-- DATA follows --

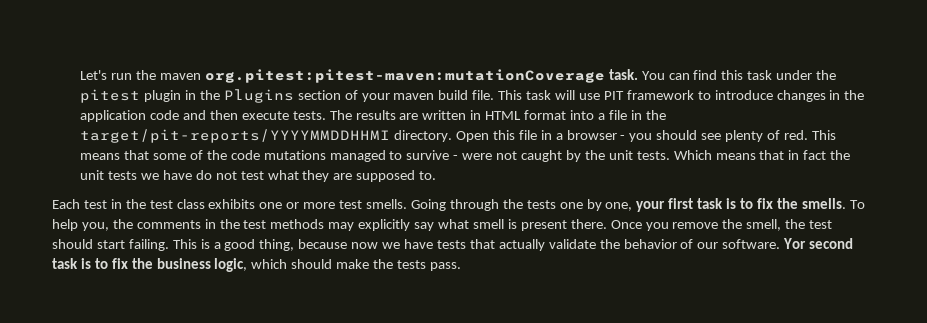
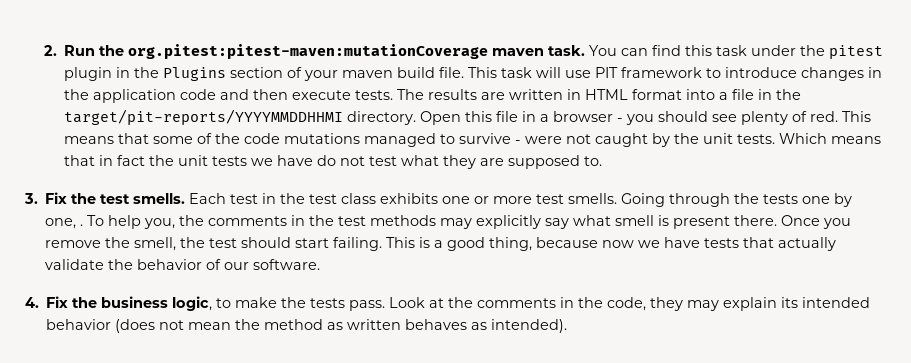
[80,69,605,83] Let's run the maven org.pitest:pitest-maven:mutationCoverage -> [44,44,545,59] 2. Run the org.pitest:pitest-maven:mutationCoverage maven
(437, 175) none -> [24,192,186,204] 3. Fix the test smells.
[636,198,846,212] your first task is to fix the smells. -> [80,224,84,226] .
[783,238,854,249] [52,258,128,269] Yor second task is to fix -> [25,296,69,308] // 4. Fix
[251,259,333,269] which should -> [216,298,232,308] to
(461, 266) none -> [389,297,871,311] [46,319,568,333] Look at the comments in the code, they may explain its intended behavior (does not mean the method as written behaves as intended).

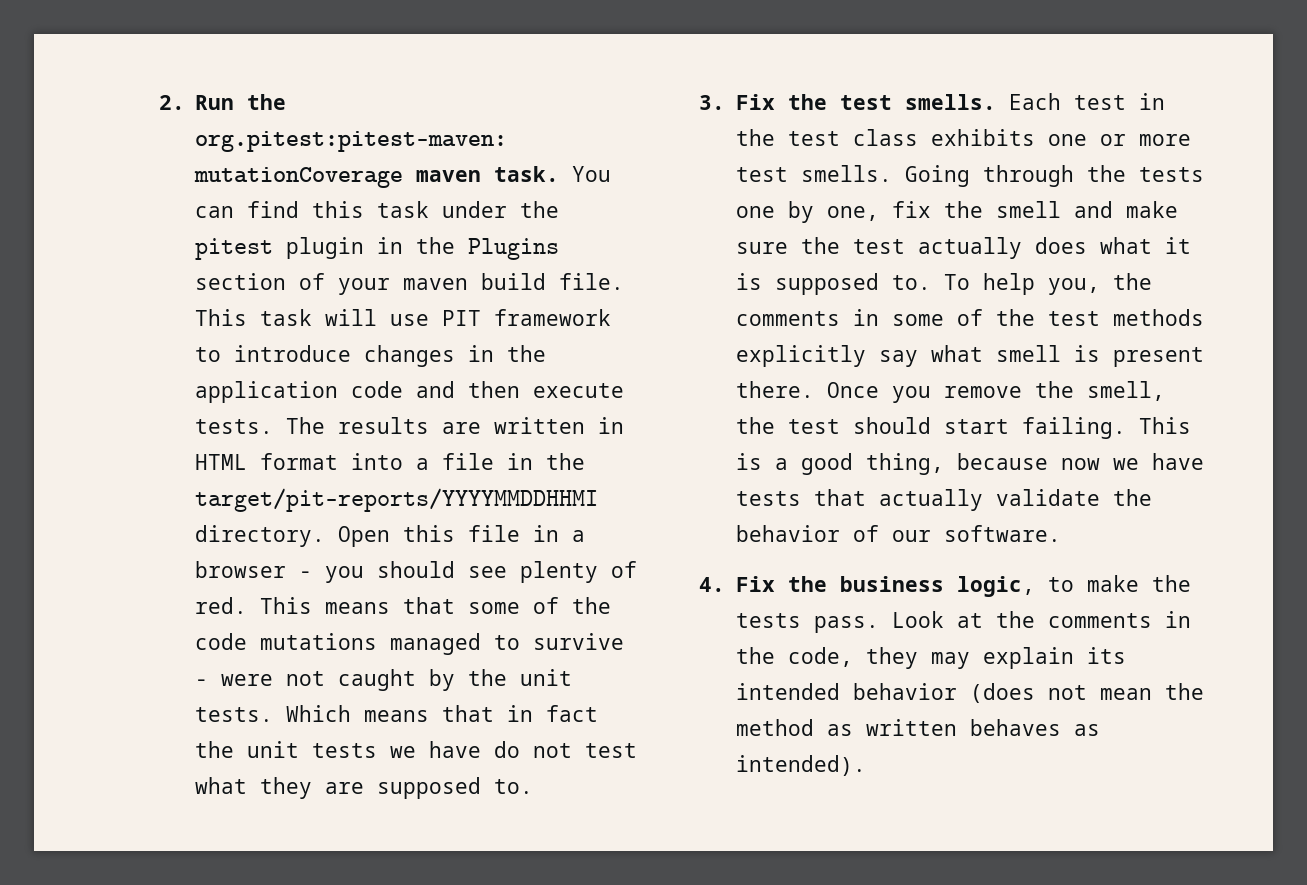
[80,224,84,226] . -> [891,201,1178,218] [735,237,1191,259] [735,273,931,295] fix the smell and make sure the test actually does what it is supposed to.
(306, 220) none -> [891,309,983,326] some of
[440,218,473,229] may -> (1204, 317) none

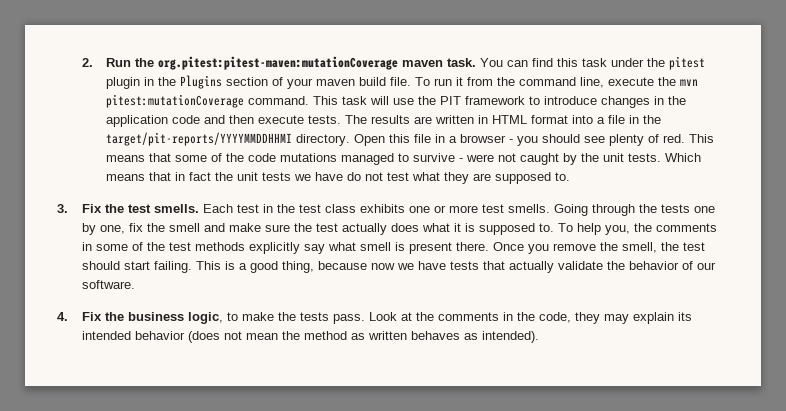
(625, 281) none -> [415,77,699,88] [106,94,310,108] To run it from the command line, execute the mvn pitest:mutationCoverage command.
(430, 320) none -> [418,96,437,105] the

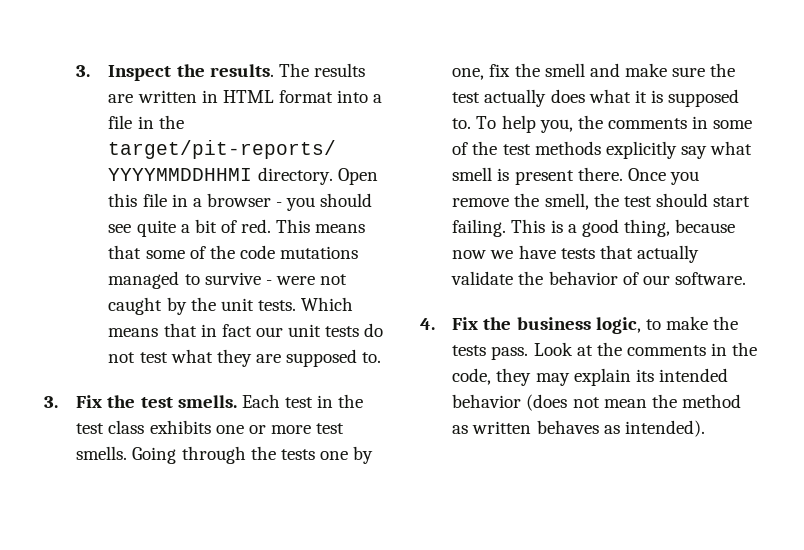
[81,56,706,70] [106,75,699,89] [106,94,687,108] [106,115,342,127] 2. Run the org.pitest:pitest-maven:mutationCoverage maven task. You can find this task under the pitest plugin in the Plugins section of your maven build file. To run it from the command line, execute the mvn pitest:mutationCoverage command. This task will use the PIT framework to introduce changes in the application code and then execute tests. -> [76,64,274,81] 3. Inspect the results.
[609,134,645,146] plenty -> [136,219,217,237] quite a bit
[215,172,234,181] the -> [255,327,283,337] our
[294,172,344,181] we have -> (360, 331) none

-- DATA concluded --

REQUIREMENT: No pictures belong in the answer, only the lines from the top of the listing through the line containing "[251,259,333,269] which should", repeated word for word.

EXERCISE SOLUTION:
[80,69,605,83] Let's run the maven org.pitest:pitest-maven:mutationCoverage -> [44,44,545,59] 2. Run the org.pitest:pitest-maven:mutationCoverage maven
(437, 175) none -> [24,192,186,204] 3. Fix the test smells.
[636,198,846,212] your first task is to fix the smells. -> [80,224,84,226] .
[783,238,854,249] [52,258,128,269] Yor second task is to fix -> [25,296,69,308] // 4. Fix
[251,259,333,269] which should -> [216,298,232,308] to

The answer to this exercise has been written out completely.